• [What you need to do]: Everything from the line that contains "Voyager (fleet-only) LX" to the end of the listing below, both ends included, is to be transcribed word for word, and nothing else.

• [Records to process]:
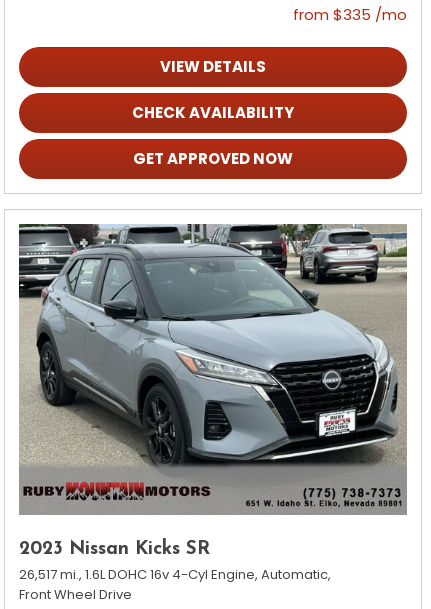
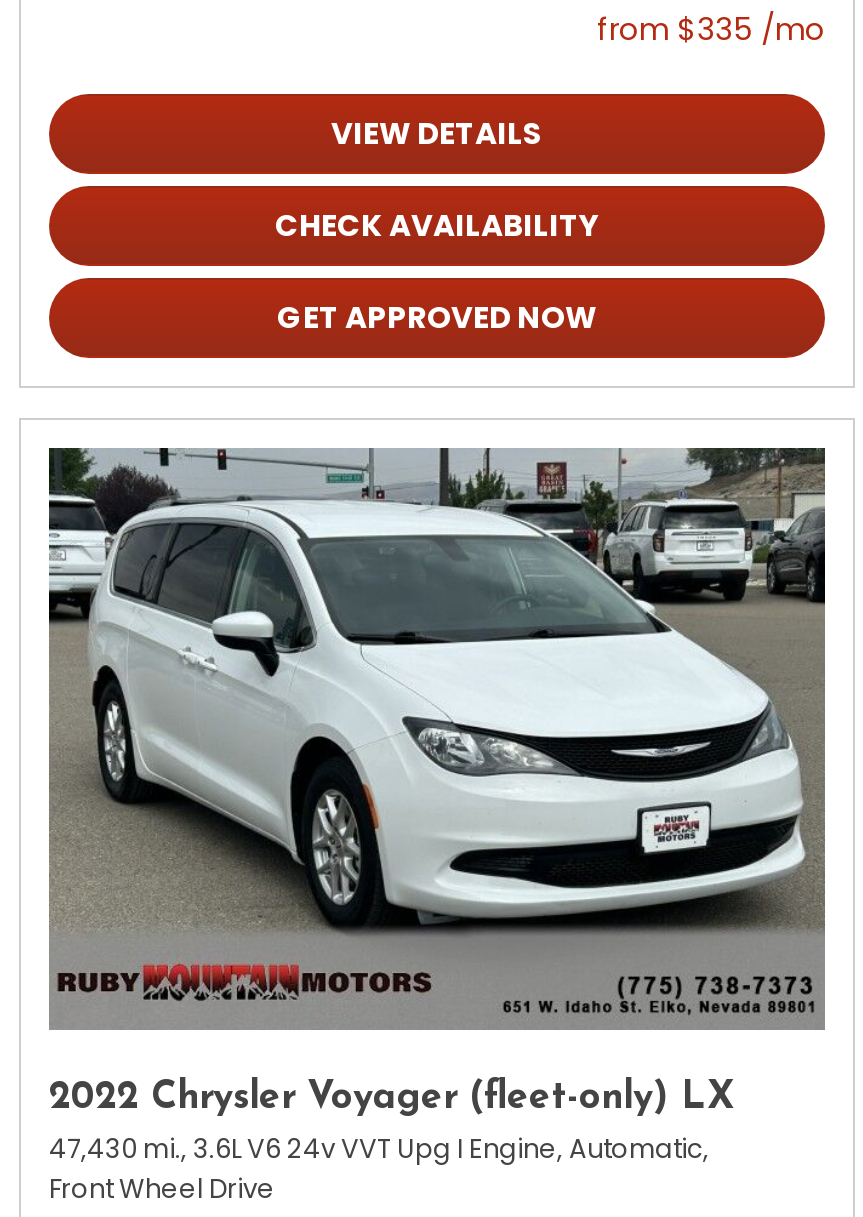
- [image]
+ [image]

- 2023 Nissan Kicks SR
- 26,517 mi., 1.6L DOHC 16v 4-Cyl Engine, Automatic,
+ 2022 Chrysler Voyager (fleet-only) LX
+ 47,430 mi., 3.6L V6 24v VVT Upg I Engine, Automatic,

• [Response box]:
+ 2022 Chrysler Voyager (fleet-only) LX
+ 47,430 mi., 3.6L V6 24v VVT Upg I Engine, Automatic,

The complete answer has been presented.